[ACTIVITY]:
Can you copy out the data exactly? Leave the images out.

*** Opening DATA ***

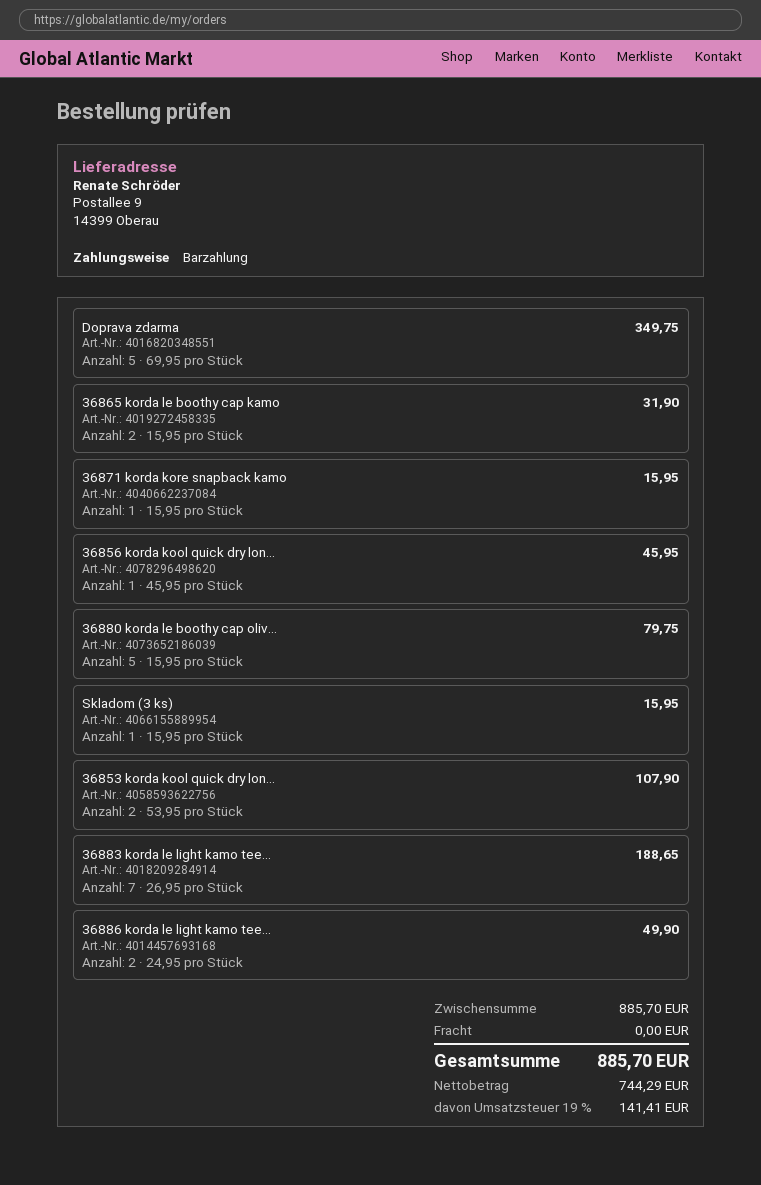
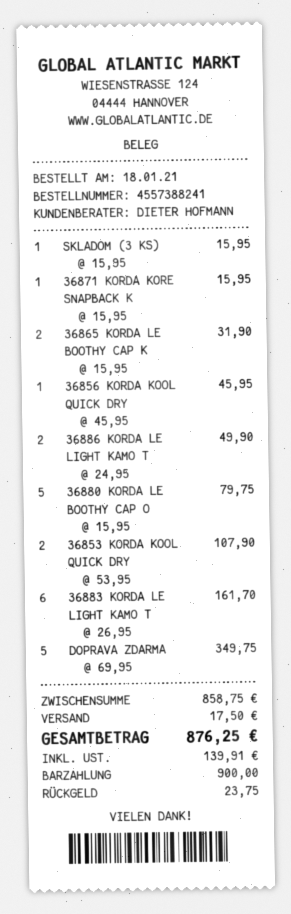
36883 korda le light kamo tee...: 7 x 26.95 = 188.65 -> 6 x 26.95 = 161.70
subtotal: 885.70 -> 858.75
shipping: 0.00 -> 17.50
tax: 141.41 -> 139.91
total: 885.70 -> 876.25

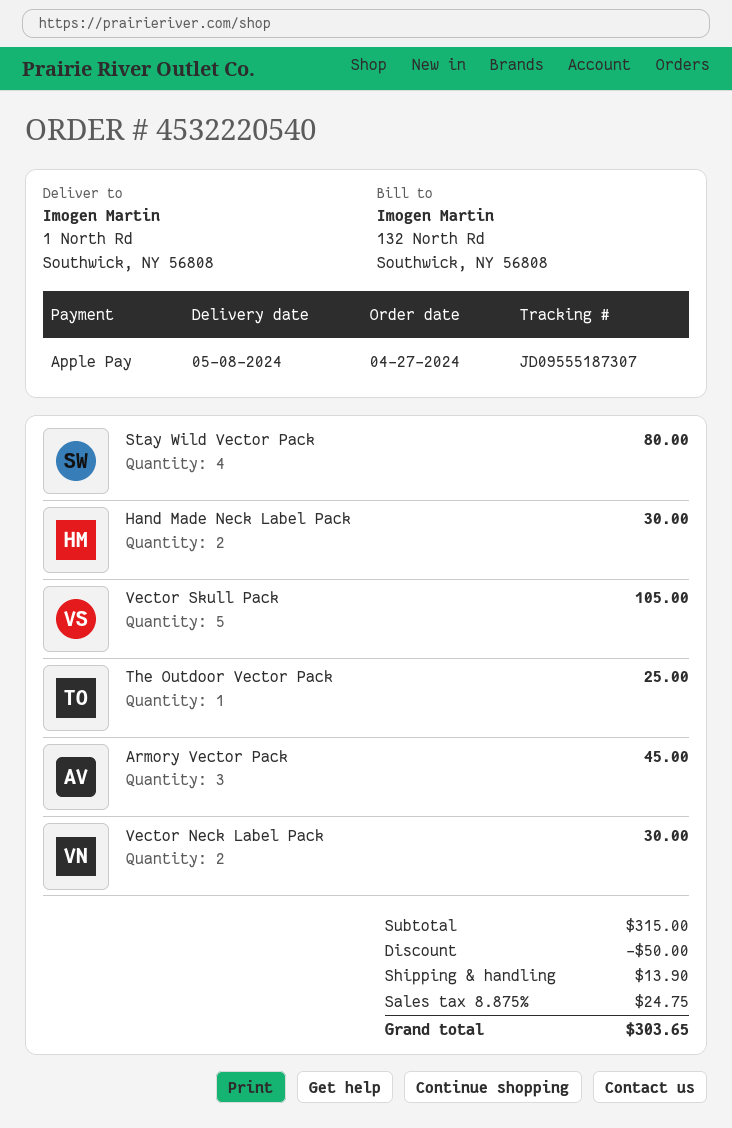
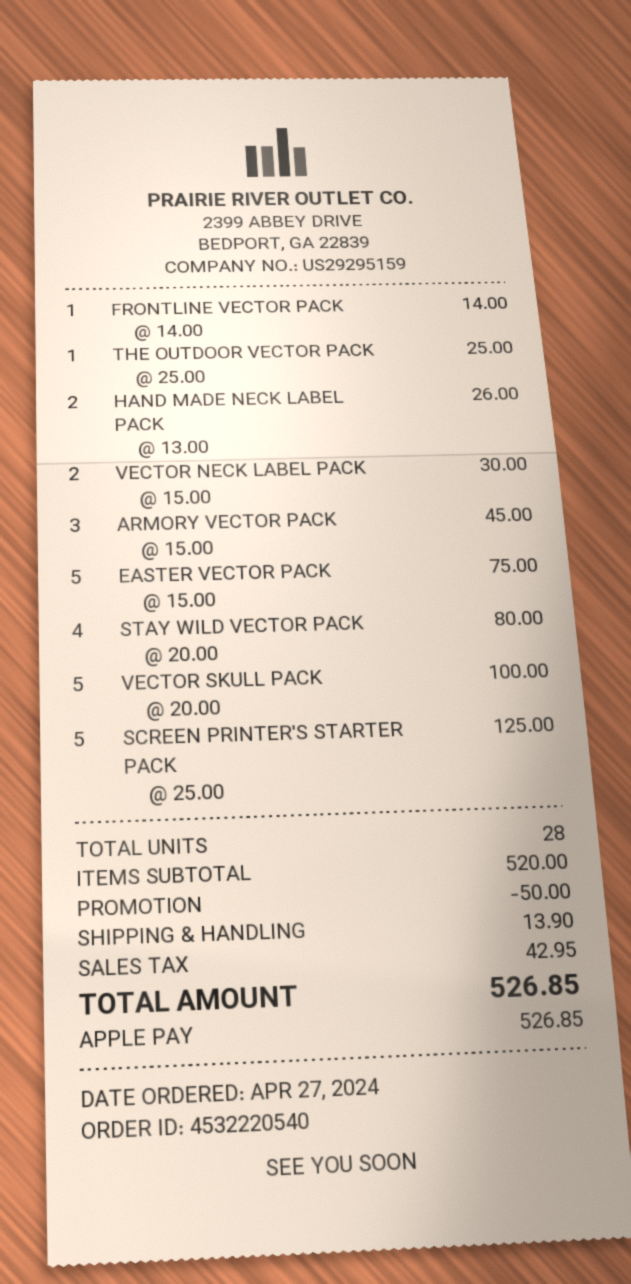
Hand Made Neck Label Pack: 2 for 30.00 -> 2 for 26.00
Vector Skull Pack: 5 for 105.00 -> 5 for 100.00
FRONTLINE VECTOR PACK: none -> 1 for 14.00
EASTER VECTOR PACK: none -> 5 for 75.00
SCREEN PRINTER'S STARTER PACK: none -> 5 for 125.00
subtotal: 315.00 -> 520.00
tax: 24.75 -> 42.95
total: 303.65 -> 526.85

*** Closing DATA ***

[RESPONSE BOX]:
36883 korda le light kamo tee...: 7 x 26.95 = 188.65 -> 6 x 26.95 = 161.70
subtotal: 885.70 -> 858.75
shipping: 0.00 -> 17.50
tax: 141.41 -> 139.91
total: 885.70 -> 876.25

Hand Made Neck Label Pack: 2 for 30.00 -> 2 for 26.00
Vector Skull Pack: 5 for 105.00 -> 5 for 100.00
FRONTLINE VECTOR PACK: none -> 1 for 14.00
EASTER VECTOR PACK: none -> 5 for 75.00
SCREEN PRINTER'S STARTER PACK: none -> 5 for 125.00
subtotal: 315.00 -> 520.00
tax: 24.75 -> 42.95
total: 303.65 -> 526.85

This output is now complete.